**Task requirements:** The result should be every line in the material below containing the string "font".

**Material shown:**

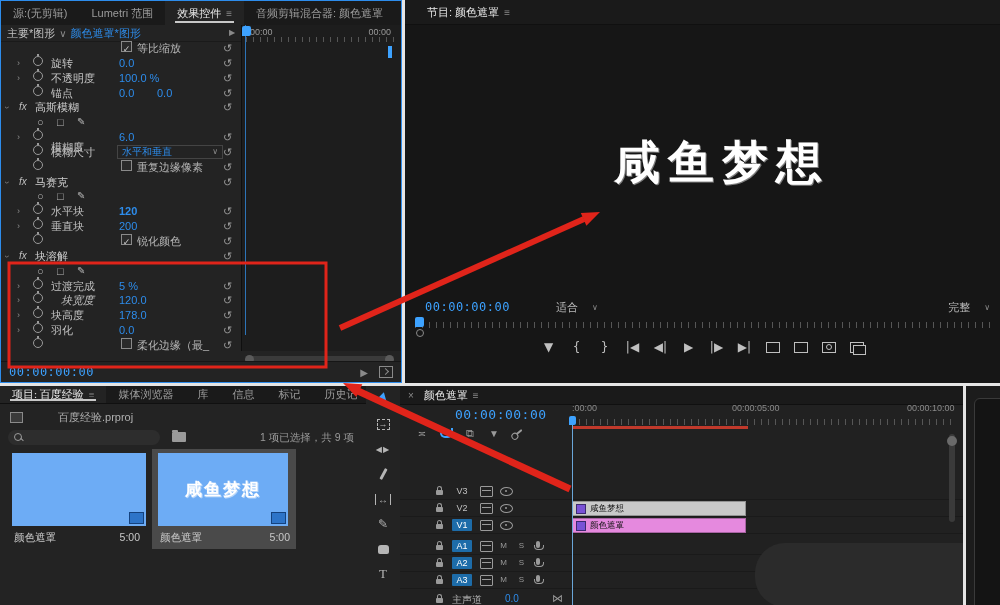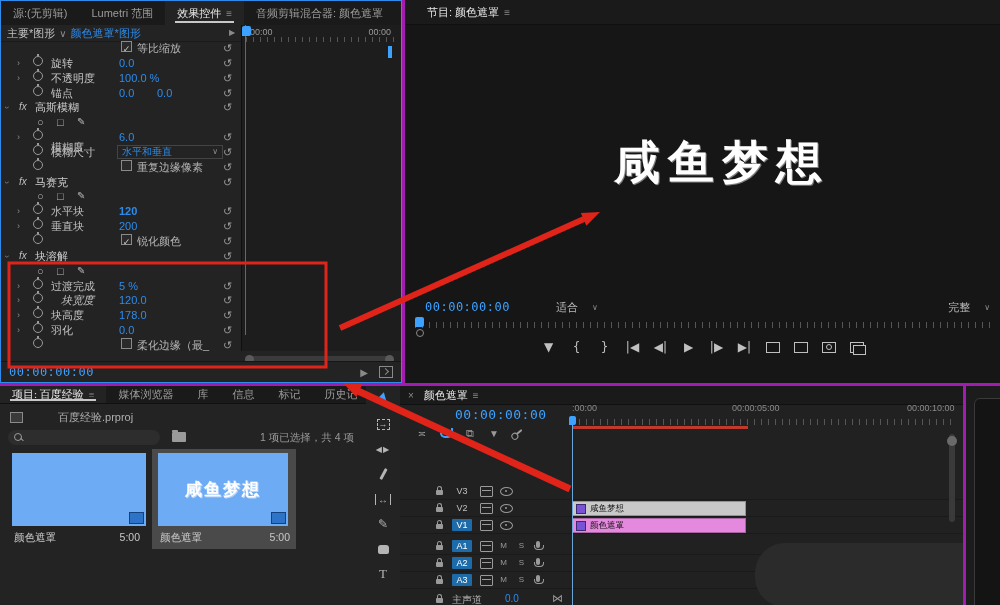--- a/index.html
+++ b/index.html
@@ -3,7 +3,7 @@
 <meta charset="utf-8">
 <style>
   html,body{margin:0;padding:0;background:#000;}
-  #root{position:relative;width:1000px;height:605px;background:#a21caf;overflow:hidden;
+  #root{position:relative;width:1000px;height:605px;background:#e5e5e5;overflow:hidden;
         font-family:"Liberation Sans",sans-serif;color:#c2c2c2;font-size:11px;
         -webkit-font-smoothing:antialiased;}
   .abs{position:absolute;}

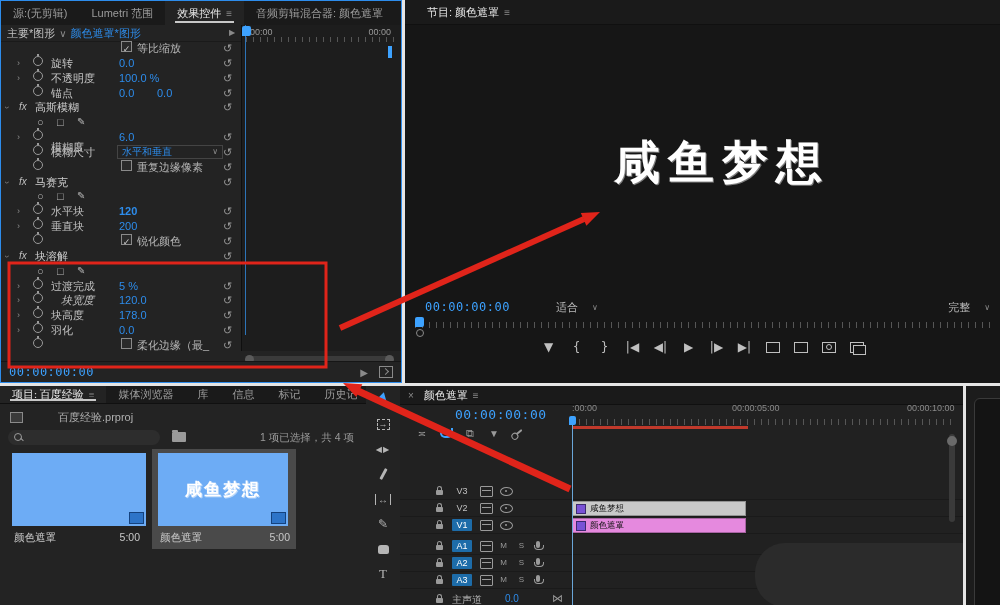--- a/index.html
+++ b/index.html
@@ -359,7 +359,7 @@
         <span class="mag"></span>
       </div>
     <span class="folder" style="left:172px;top:46px;"></span>
-    <span class="abs" style="right:12px;top:45px;color:#9a9a9a;font-size:10.5px;">1 项已选择，共 4 项</span>
+    <span class="abs" style="right:12px;top:45px;color:#9a9a9a;font-size:10.5px;">1 项已选择，共 9 项</span>
     <div id="proj-items">
         <div style="position: absolute; left: 12px; top: 63px; width: 134px; height: 100px;">
           <div class="thumb" style="left: 0px; top: 4px; width: 134px; height: 73px; background: rgb(109, 172, 245);">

**Result for this exercise:**
         font-family:"Liberation Sans",sans-serif;color:#c2c2c2;font-size:11px;
         -webkit-font-smoothing:antialiased;}
-    <span class="abs" style="right:12px;top:45px;color:#9a9a9a;font-size:10.5px;">1 项已选择，共 4 项</span>
+    <span class="abs" style="right:12px;top:45px;color:#9a9a9a;font-size:10.5px;">1 项已选择，共 9 项</span>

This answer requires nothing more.